Reading Journal: Got No Secrets, by Danila Botha (2011)

As someone whose first book is a collection of linked short stories, I put Matthew Firth's review of Got No Secrets (in his magazine, Front & Centre, no. 25) in my file under "mistakes not to make" when he wrote: "I wondered why Botha didn't merge these stories and write a novella or a novel instead, given how similar these stories are." Particularly in the book's first half, the stories have to do with with substance abuse as escape, and Botha writes well about "the rush" of it all, drawing clear portraits of compelling characters in a propulsive style that keeps you reading. My challenge, however, was accepting that nothing will really be resolved in most of them; while starting with a brash, declarative sentence can bring your reader in, throwing another at the bottom of the last paragraph does not an ending make. And to the back cover's claim that this book "takes us into the private lives of twelve different women," I ask, "Then why do both 'The Apple Falls Far from the Tree' and 'My So-called Date' reference the same fall from a bicycle that broke a leg in three places? And why does every narrator seem to like the same punk bands?" The stories move between Toronto and South Africa as the author says she has in her bio, and while I have no beef with basing fiction on one's own life, or even with thinly veiled-autobiography if it's captivating, I didn't buy that the narrator in each story wasn't the same as the last.
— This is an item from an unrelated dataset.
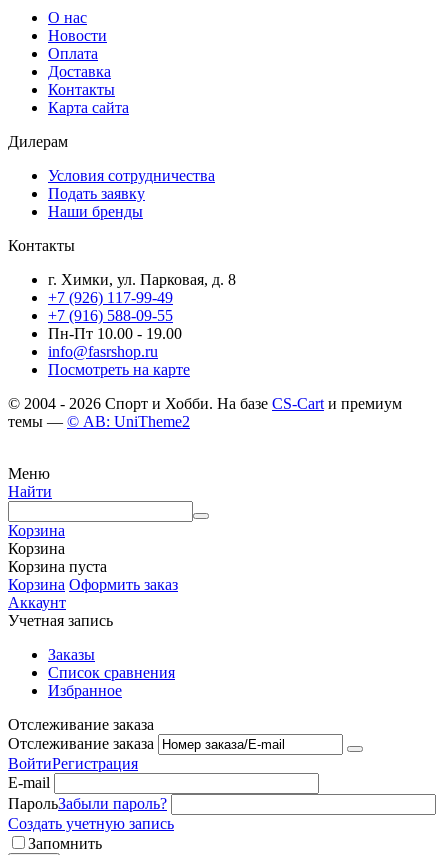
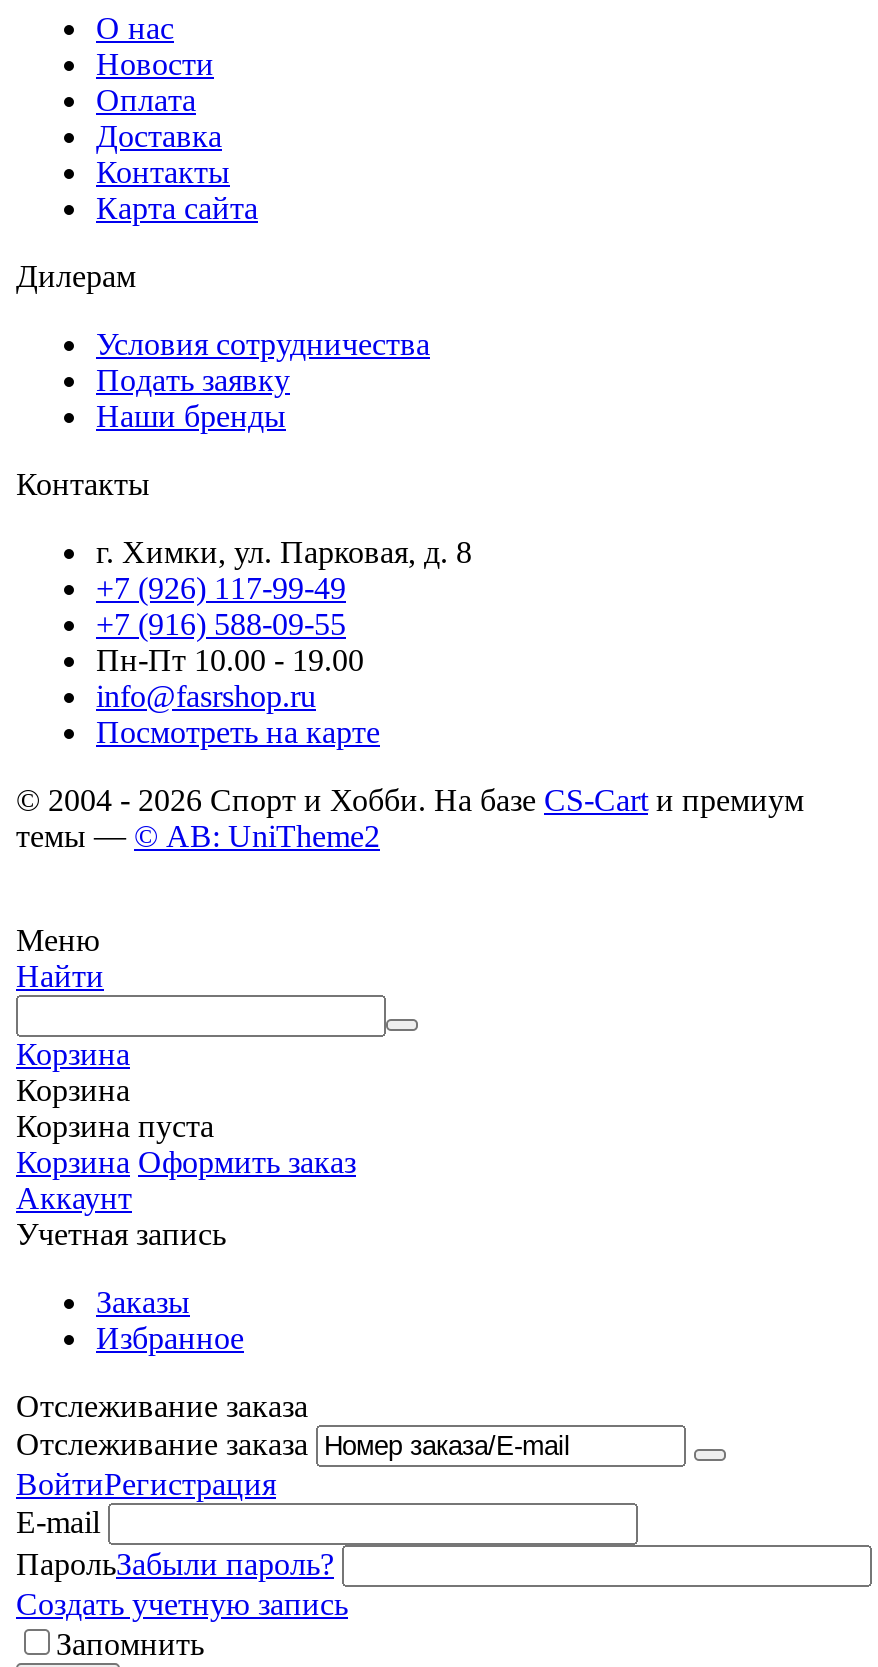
- Список сравнения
That said, each of these stories does stand on its own merits, and though they're often unresolved, most have have something going for them: "The Pregnant Man" is a gender-bender about coming out and about determining the roles of "mother" and "father" in a lesbian couple. "Just, Quietly, Do It" and "My So-called Date" are survivor stories - child abuse and rape, respectively - and "Smacked" and "Just, Quietly, Do It" also reveal a lot about friendship, the former about the impossibility of being friends with your dealer and the latter about jealousy and betrayal. As a group, the sum is greater than its parts, and where Botha succeeds in her debut is in her mastery of a concentrated and exciting writing style and her evocation of down-and-out settings throughout. In the end, though, I agree with Firth: I can't help but wonder how much more of an overall impact the book could have made were the stories either truly linked or truly separate.